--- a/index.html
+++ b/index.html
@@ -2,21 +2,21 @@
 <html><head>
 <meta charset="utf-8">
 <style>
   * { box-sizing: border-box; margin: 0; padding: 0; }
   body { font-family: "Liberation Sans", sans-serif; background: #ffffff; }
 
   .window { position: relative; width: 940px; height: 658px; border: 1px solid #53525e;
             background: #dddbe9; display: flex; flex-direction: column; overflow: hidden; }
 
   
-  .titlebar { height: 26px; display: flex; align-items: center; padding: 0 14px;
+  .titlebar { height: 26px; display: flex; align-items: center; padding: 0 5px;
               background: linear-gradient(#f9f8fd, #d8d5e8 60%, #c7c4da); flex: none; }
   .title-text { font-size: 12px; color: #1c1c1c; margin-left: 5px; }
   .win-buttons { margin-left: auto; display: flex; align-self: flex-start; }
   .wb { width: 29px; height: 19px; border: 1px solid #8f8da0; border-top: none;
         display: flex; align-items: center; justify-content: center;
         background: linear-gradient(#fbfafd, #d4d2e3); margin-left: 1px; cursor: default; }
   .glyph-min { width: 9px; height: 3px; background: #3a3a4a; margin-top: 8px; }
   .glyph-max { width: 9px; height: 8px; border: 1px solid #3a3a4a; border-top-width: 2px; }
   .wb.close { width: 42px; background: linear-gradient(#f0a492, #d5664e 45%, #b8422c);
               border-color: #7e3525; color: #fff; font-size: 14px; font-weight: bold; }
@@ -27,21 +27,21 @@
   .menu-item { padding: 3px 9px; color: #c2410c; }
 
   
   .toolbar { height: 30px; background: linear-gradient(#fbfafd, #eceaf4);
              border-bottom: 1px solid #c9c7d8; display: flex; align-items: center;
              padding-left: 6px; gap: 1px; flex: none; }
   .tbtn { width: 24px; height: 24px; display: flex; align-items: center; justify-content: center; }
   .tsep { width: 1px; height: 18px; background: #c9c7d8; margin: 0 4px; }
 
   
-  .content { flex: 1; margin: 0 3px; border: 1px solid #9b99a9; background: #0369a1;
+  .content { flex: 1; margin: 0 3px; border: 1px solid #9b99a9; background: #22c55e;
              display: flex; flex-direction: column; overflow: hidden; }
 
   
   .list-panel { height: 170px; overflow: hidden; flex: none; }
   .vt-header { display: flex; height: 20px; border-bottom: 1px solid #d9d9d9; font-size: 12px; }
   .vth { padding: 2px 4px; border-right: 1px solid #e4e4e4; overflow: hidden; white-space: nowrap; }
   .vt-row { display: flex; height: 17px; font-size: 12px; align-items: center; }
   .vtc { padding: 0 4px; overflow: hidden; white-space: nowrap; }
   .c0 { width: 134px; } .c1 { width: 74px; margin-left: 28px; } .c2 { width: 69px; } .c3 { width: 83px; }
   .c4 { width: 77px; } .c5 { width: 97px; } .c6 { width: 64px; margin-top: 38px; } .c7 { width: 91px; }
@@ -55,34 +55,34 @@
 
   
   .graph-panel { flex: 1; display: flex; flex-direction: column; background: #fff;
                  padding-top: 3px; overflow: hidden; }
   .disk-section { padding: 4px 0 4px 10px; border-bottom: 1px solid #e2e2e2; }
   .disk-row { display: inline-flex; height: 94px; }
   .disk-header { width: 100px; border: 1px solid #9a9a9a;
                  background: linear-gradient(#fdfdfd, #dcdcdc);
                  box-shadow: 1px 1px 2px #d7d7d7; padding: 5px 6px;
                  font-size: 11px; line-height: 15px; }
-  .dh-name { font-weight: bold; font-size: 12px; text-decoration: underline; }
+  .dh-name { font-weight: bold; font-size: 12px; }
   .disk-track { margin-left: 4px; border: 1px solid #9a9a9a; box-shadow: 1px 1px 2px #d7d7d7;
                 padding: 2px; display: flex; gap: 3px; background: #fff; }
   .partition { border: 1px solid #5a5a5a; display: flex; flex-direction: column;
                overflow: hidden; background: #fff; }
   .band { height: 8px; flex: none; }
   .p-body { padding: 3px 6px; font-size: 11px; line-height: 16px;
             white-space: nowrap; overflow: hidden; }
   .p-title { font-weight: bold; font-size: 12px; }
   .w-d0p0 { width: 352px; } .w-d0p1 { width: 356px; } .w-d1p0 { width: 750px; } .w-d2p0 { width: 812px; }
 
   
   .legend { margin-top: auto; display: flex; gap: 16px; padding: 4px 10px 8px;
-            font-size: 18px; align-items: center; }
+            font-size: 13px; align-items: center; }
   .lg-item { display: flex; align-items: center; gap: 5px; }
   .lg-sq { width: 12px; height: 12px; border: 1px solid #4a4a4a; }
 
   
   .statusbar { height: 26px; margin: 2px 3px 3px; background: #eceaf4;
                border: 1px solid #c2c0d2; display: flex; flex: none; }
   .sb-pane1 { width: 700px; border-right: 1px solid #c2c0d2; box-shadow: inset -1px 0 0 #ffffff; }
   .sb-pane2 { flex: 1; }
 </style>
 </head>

-----

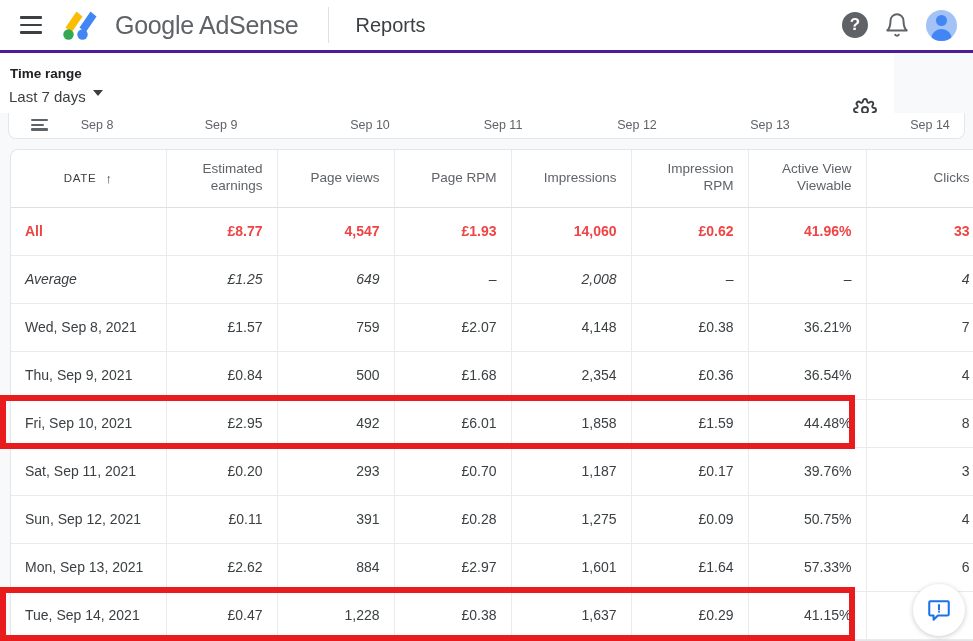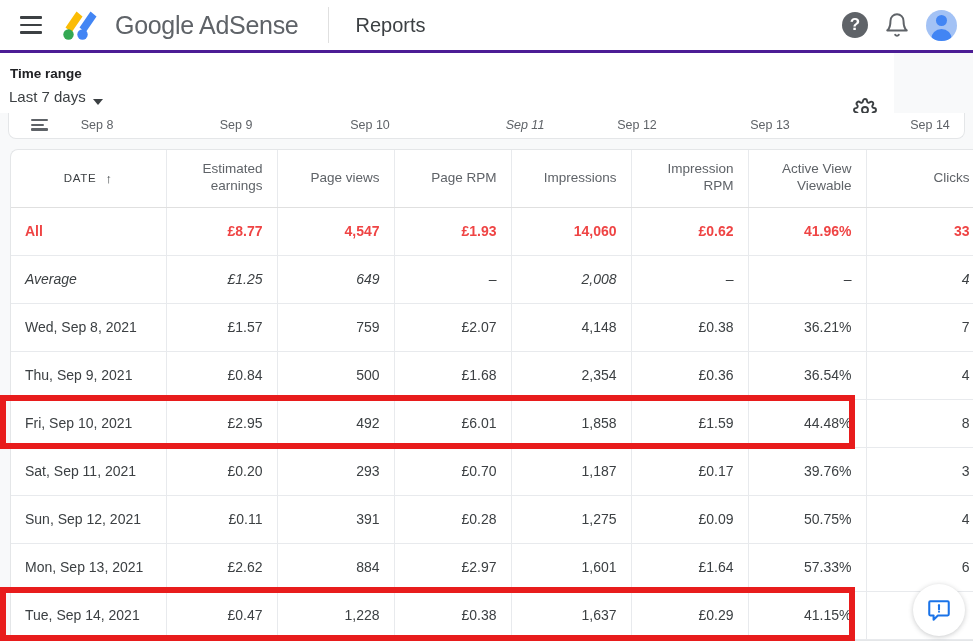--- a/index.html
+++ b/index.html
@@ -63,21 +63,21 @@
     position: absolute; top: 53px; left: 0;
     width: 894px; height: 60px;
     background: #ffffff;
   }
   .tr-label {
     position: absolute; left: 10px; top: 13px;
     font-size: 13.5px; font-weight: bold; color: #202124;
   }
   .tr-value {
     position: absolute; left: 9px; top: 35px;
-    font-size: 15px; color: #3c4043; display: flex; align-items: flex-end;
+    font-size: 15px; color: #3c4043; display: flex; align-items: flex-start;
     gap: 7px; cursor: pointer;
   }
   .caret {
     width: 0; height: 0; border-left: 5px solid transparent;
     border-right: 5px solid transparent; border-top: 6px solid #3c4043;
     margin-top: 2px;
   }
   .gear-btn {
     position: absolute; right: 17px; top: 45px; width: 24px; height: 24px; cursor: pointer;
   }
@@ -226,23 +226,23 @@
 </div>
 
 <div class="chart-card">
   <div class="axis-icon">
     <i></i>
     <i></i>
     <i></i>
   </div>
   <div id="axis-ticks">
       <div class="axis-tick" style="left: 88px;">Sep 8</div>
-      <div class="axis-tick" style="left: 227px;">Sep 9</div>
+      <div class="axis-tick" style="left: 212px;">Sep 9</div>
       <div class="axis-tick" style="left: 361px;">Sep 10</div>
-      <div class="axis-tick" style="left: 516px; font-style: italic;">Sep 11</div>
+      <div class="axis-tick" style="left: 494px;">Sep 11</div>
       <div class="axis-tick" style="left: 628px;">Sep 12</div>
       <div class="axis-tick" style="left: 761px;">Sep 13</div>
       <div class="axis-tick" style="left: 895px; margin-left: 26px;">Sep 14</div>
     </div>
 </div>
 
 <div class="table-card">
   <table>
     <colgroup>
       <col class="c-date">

-----

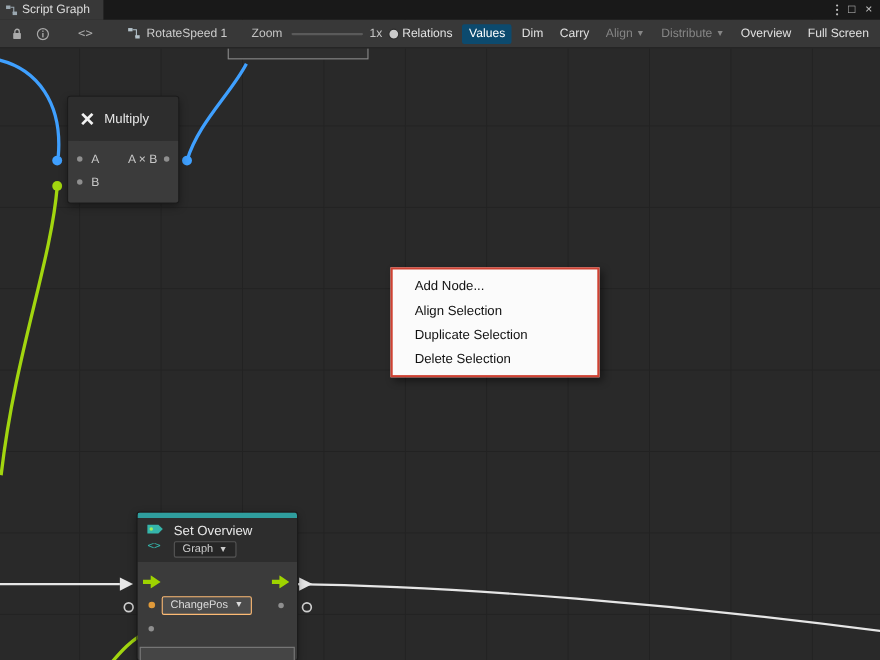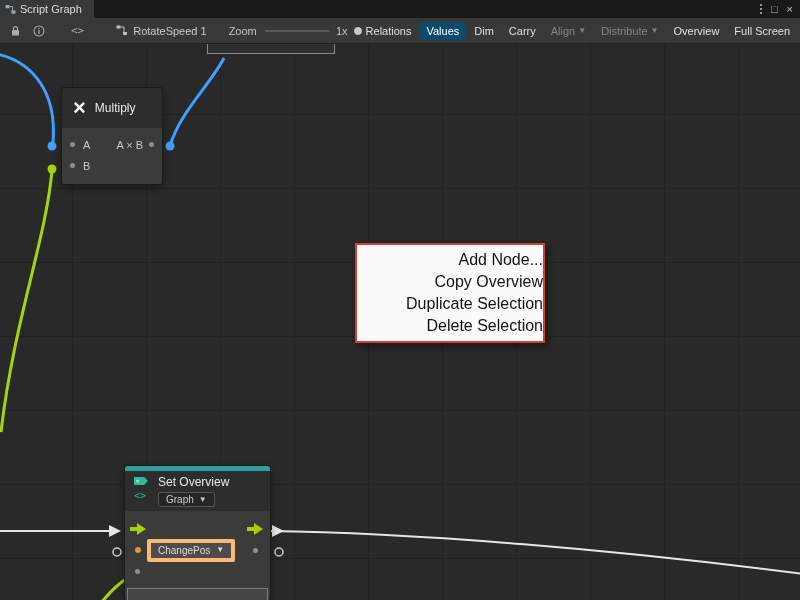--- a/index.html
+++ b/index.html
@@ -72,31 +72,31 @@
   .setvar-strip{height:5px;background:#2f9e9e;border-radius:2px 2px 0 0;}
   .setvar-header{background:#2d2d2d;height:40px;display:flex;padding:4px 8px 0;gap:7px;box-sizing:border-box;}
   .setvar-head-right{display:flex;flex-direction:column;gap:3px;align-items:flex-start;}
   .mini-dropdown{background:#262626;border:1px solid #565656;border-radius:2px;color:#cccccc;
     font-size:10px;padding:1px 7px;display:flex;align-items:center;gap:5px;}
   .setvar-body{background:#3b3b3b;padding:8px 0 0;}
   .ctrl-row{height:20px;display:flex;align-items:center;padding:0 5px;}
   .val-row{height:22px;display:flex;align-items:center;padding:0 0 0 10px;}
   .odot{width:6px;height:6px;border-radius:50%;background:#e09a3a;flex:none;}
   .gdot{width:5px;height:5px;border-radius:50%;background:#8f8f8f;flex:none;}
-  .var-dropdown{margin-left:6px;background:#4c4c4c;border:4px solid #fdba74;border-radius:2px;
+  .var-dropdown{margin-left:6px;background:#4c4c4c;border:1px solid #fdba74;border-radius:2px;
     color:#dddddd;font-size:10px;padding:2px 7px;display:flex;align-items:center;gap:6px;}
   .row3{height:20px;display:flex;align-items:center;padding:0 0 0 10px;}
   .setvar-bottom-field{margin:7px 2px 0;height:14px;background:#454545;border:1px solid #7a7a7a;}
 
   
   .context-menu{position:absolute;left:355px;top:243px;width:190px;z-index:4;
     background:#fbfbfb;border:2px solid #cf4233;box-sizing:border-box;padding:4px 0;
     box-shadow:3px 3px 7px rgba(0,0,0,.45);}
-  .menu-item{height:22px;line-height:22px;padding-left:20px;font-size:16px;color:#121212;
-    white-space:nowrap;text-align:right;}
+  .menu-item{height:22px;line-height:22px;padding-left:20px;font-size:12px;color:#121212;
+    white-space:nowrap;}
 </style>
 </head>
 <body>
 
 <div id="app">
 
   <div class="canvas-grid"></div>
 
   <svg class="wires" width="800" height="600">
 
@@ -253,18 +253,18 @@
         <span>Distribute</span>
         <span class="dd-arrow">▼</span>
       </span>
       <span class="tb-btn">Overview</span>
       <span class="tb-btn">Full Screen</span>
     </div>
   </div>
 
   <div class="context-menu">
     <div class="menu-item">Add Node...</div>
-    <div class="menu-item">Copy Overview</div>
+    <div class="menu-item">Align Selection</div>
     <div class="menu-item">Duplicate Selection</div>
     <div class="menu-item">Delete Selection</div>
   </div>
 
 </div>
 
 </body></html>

-----

**Exercise instructions:** Each line in the data where the string "setvar" occurs should be identified and copied.

**The answer:**
   .setvar-strip{height:5px;background:#2f9e9e;border-radius:2px 2px 0 0;}
   .setvar-header{background:#2d2d2d;height:40px;display:flex;padding:4px 8px 0;gap:7px;box-sizing:border-box;}
   .setvar-head-right{display:flex;flex-direction:column;gap:3px;align-items:flex-start;}
   .setvar-body{background:#3b3b3b;padding:8px 0 0;}
   .setvar-bottom-field{margin:7px 2px 0;height:14px;background:#454545;border:1px solid #7a7a7a;}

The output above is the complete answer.